■ About this exercise:
Exact copies of all the entries are required, and no pictures should appear in them.

[Records from a dataset]
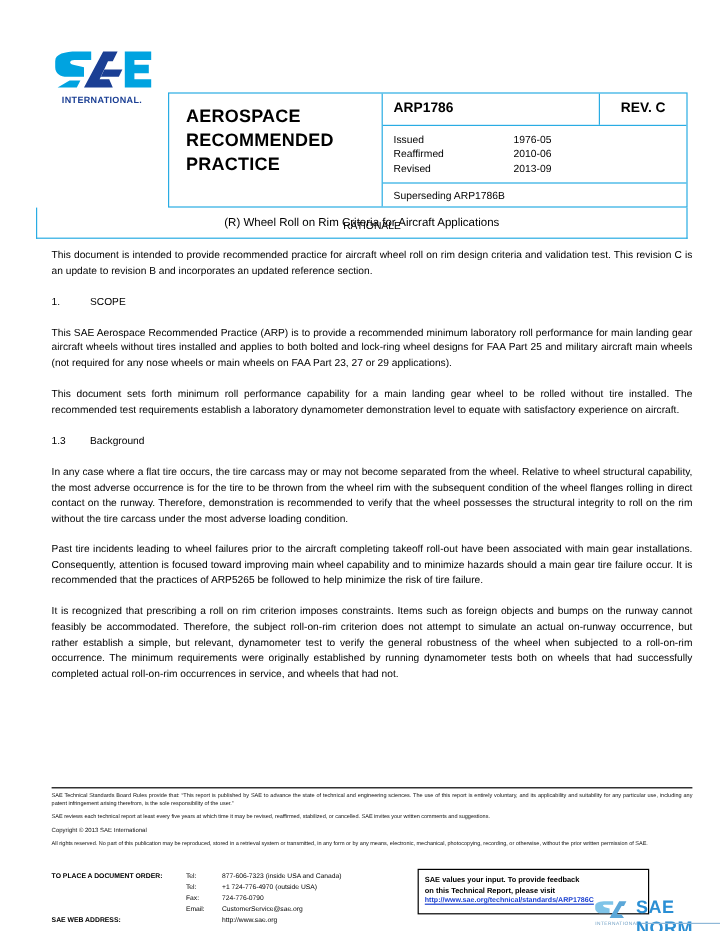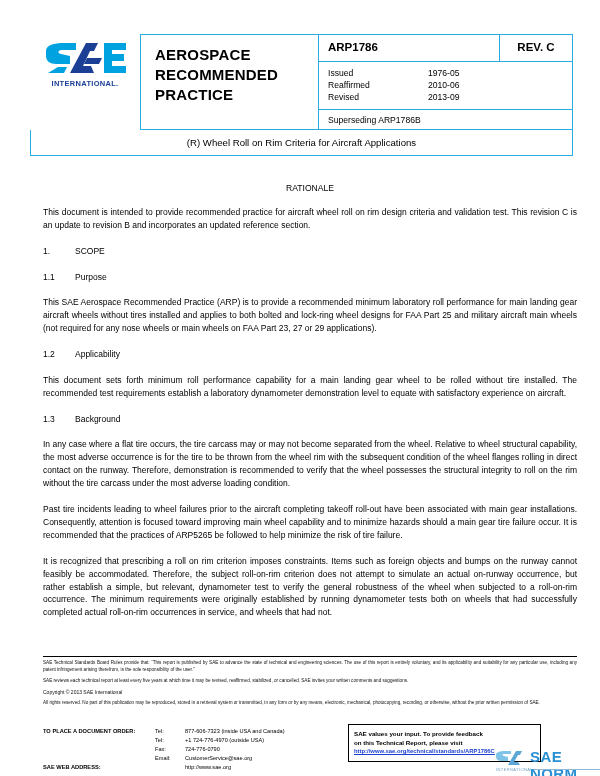--- a/index.html
+++ b/index.html
@@ -61,6 +61,7 @@
     border: 1.6px solid #29ace3;
     display: flex;
     flex-direction: column;
+    margin-top: 43px;
   }
   .hdr-top {
     display: flex;

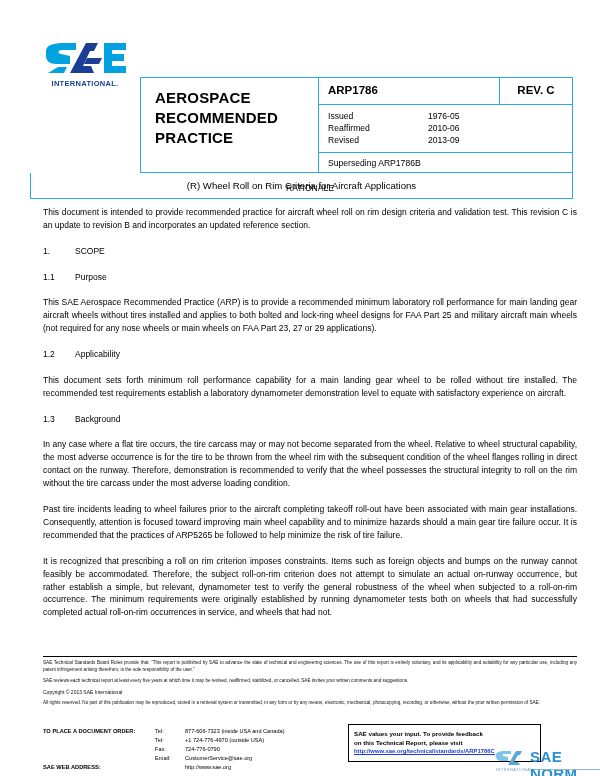--- a/index.html
+++ b/index.html
@@ -325,9 +325,6 @@
         <span class="num">1.</span><span>SCOPE</span>
       </div>
 
-      <div class="heading">
-        <span class="num">1.1</span><span>Purpose</span>
-      </div>
 
       <p class="para">This SAE Aerospace Recommended Practice (ARP) is to provide a recommended minimum laboratory roll performance for main landing gear aircraft wheels without tires installed and applies to both bolted and lock-ring wheel designs for FAA Part 25 and military aircraft main wheels (not required for any nose wheels or main wheels on FAA Part 23, 27 or 29 applications).</p>
 

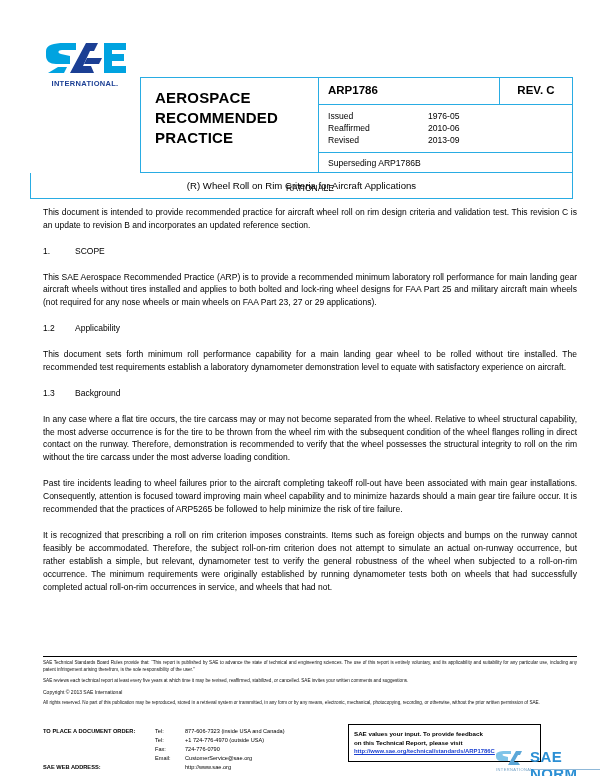--- a/index.html
+++ b/index.html
@@ -328,9 +328,6 @@
 
       <p class="para">This SAE Aerospace Recommended Practice (ARP) is to provide a recommended minimum laboratory roll performance for main landing gear aircraft wheels without tires installed and applies to both bolted and lock-ring wheel designs for FAA Part 25 and military aircraft main wheels (not required for any nose wheels or main wheels on FAA Part 23, 27 or 29 applications).</p>
 
-      <div class="heading">
-        <span class="num">1.2</span><span>Applicability</span>
-      </div>
 
       <p class="para">This document sets forth minimum roll performance capability for a main landing gear wheel to be rolled without tire installed. The recommended test requirements establish a laboratory dynamometer demonstration level to equate with satisfactory experience on aircraft.</p>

■ Answer for this exercise:
--- a/index.html
+++ b/index.html
@@ -61,6 +61,7 @@
     border: 1.6px solid #29ace3;
     display: flex;
     flex-direction: column;
+    margin-top: 43px;
   }
   .hdr-top {
     display: flex;

--- a/index.html
+++ b/index.html
@@ -325,9 +325,6 @@
         <span class="num">1.</span><span>SCOPE</span>
       </div>
 
-      <div class="heading">
-        <span class="num">1.1</span><span>Purpose</span>
-      </div>
 
       <p class="para">This SAE Aerospace Recommended Practice (ARP) is to provide a recommended minimum laboratory roll performance for main landing gear aircraft wheels without tires installed and applies to both bolted and lock-ring wheel designs for FAA Part 25 and military aircraft main wheels (not required for any nose wheels or main wheels on FAA Part 23, 27 or 29 applications).</p>
 

--- a/index.html
+++ b/index.html
@@ -328,9 +328,6 @@
 
       <p class="para">This SAE Aerospace Recommended Practice (ARP) is to provide a recommended minimum laboratory roll performance for main landing gear aircraft wheels without tires installed and applies to both bolted and lock-ring wheel designs for FAA Part 25 and military aircraft main wheels (not required for any nose wheels or main wheels on FAA Part 23, 27 or 29 applications).</p>
 
-      <div class="heading">
-        <span class="num">1.2</span><span>Applicability</span>
-      </div>
 
       <p class="para">This document sets forth minimum roll performance capability for a main landing gear wheel to be rolled without tire installed. The recommended test requirements establish a laboratory dynamometer demonstration level to equate with satisfactory experience on aircraft.</p>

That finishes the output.